▶ _INSTRUCTIONS FOR THE TASK_
Among the records below, find the lines with the word "本文只是和小伙伴吹这个技术" and copy them.

Top of THE RECORDS

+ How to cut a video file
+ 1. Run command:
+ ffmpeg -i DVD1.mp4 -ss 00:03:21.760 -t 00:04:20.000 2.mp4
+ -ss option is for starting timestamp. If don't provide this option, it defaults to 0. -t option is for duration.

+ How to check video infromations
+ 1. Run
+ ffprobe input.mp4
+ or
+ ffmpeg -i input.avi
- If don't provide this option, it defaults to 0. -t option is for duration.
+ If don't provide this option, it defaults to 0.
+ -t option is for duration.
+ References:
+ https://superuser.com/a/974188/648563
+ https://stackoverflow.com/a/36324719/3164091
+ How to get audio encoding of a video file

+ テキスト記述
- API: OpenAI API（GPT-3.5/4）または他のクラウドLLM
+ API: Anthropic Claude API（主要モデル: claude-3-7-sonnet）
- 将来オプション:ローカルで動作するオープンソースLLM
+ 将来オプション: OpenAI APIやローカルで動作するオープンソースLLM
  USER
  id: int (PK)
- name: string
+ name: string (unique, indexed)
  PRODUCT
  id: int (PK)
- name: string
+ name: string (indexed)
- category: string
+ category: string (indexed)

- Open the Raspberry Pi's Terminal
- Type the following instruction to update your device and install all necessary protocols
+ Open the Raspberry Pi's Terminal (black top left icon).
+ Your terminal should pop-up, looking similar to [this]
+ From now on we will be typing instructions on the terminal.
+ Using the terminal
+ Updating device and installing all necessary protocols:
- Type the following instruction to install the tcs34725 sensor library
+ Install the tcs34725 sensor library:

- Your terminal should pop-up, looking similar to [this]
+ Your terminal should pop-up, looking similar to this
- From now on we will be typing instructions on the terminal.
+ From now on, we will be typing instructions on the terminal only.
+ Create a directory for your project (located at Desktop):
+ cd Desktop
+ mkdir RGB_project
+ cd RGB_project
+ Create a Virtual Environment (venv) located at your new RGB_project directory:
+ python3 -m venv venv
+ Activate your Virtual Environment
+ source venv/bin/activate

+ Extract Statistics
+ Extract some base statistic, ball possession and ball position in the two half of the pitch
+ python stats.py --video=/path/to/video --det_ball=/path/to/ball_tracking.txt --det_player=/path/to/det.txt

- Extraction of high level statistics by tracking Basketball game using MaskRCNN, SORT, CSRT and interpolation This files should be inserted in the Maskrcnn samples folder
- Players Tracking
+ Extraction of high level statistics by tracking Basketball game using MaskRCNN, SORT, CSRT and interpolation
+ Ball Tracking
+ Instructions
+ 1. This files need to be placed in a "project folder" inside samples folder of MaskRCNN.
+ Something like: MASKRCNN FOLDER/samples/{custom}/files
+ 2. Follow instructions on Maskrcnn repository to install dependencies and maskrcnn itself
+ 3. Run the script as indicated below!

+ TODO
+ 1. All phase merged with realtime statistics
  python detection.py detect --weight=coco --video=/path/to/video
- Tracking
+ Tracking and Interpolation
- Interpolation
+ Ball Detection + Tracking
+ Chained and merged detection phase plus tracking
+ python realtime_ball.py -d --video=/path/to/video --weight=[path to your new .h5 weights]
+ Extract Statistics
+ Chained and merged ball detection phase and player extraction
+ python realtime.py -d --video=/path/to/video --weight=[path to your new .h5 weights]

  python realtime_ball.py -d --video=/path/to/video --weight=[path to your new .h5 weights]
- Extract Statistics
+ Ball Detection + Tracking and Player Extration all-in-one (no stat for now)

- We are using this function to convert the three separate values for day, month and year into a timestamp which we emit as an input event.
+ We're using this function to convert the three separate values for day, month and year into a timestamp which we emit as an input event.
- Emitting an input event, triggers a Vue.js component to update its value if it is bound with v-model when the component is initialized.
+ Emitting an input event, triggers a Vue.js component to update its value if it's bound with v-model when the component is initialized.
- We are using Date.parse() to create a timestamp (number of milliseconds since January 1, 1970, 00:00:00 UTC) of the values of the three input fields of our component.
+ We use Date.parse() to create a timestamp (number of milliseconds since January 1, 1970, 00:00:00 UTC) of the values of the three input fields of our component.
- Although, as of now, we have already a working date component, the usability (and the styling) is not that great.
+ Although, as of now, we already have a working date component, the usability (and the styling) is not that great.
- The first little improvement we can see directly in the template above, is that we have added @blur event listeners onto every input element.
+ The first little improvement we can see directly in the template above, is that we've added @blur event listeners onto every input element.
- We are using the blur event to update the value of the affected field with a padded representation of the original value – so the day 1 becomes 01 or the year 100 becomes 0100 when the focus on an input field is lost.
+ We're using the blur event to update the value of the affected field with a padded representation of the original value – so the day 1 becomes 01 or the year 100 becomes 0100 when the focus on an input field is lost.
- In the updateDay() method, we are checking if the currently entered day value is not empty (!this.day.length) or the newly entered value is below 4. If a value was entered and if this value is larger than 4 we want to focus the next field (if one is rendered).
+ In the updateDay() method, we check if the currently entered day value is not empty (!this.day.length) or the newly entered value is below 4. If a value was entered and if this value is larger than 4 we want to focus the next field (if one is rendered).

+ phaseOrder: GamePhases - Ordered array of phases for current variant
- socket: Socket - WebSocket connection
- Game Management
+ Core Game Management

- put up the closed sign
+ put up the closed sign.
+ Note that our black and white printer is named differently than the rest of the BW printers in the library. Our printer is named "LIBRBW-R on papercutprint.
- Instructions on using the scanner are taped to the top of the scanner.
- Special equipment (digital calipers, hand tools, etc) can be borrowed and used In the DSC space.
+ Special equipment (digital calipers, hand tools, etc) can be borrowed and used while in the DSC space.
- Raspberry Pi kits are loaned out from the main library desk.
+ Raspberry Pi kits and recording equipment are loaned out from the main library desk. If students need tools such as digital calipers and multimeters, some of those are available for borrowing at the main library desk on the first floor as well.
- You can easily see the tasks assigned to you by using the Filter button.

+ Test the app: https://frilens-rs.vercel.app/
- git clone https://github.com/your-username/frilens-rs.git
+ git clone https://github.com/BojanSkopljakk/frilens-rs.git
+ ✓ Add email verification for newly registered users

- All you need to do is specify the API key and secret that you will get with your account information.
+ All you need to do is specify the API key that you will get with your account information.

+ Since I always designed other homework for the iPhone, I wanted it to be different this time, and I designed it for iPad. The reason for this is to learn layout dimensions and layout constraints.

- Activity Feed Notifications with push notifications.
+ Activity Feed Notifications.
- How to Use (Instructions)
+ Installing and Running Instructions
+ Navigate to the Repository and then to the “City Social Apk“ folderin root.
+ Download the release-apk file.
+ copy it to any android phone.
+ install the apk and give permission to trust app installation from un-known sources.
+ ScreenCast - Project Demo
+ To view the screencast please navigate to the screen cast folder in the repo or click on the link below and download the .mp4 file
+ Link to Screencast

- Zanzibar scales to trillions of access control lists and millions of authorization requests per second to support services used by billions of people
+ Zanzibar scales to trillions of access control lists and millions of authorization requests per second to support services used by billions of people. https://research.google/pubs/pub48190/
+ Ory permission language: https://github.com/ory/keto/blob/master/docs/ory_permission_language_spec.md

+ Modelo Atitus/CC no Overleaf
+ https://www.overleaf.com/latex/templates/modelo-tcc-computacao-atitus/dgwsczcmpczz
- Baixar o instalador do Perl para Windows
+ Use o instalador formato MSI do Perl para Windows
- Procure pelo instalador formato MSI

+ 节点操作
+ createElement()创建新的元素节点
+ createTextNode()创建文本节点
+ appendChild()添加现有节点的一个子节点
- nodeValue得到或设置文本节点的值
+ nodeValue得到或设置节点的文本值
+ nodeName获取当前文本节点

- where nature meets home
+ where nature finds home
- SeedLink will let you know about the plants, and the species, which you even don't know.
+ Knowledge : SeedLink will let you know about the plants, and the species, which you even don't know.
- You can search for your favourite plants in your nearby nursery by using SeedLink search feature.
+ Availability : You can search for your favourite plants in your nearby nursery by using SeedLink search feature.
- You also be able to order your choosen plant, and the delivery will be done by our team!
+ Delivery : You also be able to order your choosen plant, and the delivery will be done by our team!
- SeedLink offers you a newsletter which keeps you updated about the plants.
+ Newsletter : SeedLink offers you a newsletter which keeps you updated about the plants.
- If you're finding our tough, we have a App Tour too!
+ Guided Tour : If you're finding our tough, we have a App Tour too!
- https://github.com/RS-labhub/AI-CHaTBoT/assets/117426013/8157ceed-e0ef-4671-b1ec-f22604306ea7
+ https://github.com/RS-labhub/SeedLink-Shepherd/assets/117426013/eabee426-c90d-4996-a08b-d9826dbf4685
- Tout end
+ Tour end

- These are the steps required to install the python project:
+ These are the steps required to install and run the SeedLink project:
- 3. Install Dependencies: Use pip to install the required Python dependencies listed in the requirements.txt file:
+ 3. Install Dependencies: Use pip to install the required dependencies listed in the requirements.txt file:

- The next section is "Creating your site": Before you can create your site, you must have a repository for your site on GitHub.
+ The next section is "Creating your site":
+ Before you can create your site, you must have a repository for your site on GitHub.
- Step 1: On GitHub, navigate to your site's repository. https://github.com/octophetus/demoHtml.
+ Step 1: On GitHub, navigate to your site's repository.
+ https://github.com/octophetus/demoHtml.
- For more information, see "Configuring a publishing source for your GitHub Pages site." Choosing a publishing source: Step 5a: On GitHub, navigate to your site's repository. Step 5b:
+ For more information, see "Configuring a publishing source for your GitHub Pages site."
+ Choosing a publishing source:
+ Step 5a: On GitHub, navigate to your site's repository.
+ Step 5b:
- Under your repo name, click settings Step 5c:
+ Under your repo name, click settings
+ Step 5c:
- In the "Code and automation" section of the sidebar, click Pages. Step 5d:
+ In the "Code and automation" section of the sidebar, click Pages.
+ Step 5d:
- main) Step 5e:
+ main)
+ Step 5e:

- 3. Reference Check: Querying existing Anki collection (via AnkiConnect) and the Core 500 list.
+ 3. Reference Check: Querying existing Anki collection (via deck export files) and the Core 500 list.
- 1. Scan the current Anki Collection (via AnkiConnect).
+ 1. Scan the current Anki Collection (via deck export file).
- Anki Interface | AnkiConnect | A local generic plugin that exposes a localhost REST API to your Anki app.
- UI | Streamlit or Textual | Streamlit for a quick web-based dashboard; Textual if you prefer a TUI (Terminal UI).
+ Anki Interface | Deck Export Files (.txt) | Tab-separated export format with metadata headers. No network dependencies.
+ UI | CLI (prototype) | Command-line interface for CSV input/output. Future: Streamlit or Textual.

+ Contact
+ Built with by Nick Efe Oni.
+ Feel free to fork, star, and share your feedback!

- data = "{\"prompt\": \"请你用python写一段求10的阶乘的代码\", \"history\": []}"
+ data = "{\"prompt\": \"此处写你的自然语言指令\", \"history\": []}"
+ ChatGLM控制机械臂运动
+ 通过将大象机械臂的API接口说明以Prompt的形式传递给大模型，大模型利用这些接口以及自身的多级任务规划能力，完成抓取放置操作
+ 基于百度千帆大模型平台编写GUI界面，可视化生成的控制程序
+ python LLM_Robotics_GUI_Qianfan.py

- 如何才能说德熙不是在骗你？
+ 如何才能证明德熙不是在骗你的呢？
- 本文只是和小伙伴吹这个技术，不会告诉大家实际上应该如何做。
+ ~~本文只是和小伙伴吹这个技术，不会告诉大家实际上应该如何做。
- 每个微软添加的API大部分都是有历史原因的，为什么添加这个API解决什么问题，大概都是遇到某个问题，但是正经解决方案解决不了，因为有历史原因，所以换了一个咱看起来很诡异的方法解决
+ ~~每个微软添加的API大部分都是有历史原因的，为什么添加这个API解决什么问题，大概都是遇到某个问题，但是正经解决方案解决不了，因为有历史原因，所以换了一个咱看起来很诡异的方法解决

Bottom of THE RECORDS

▶ _ANSWER BOX_
- 本文只是和小伙伴吹这个技术，不会告诉大家实际上应该如何做。
+ ~~本文只是和小伙伴吹这个技术，不会告诉大家实际上应该如何做。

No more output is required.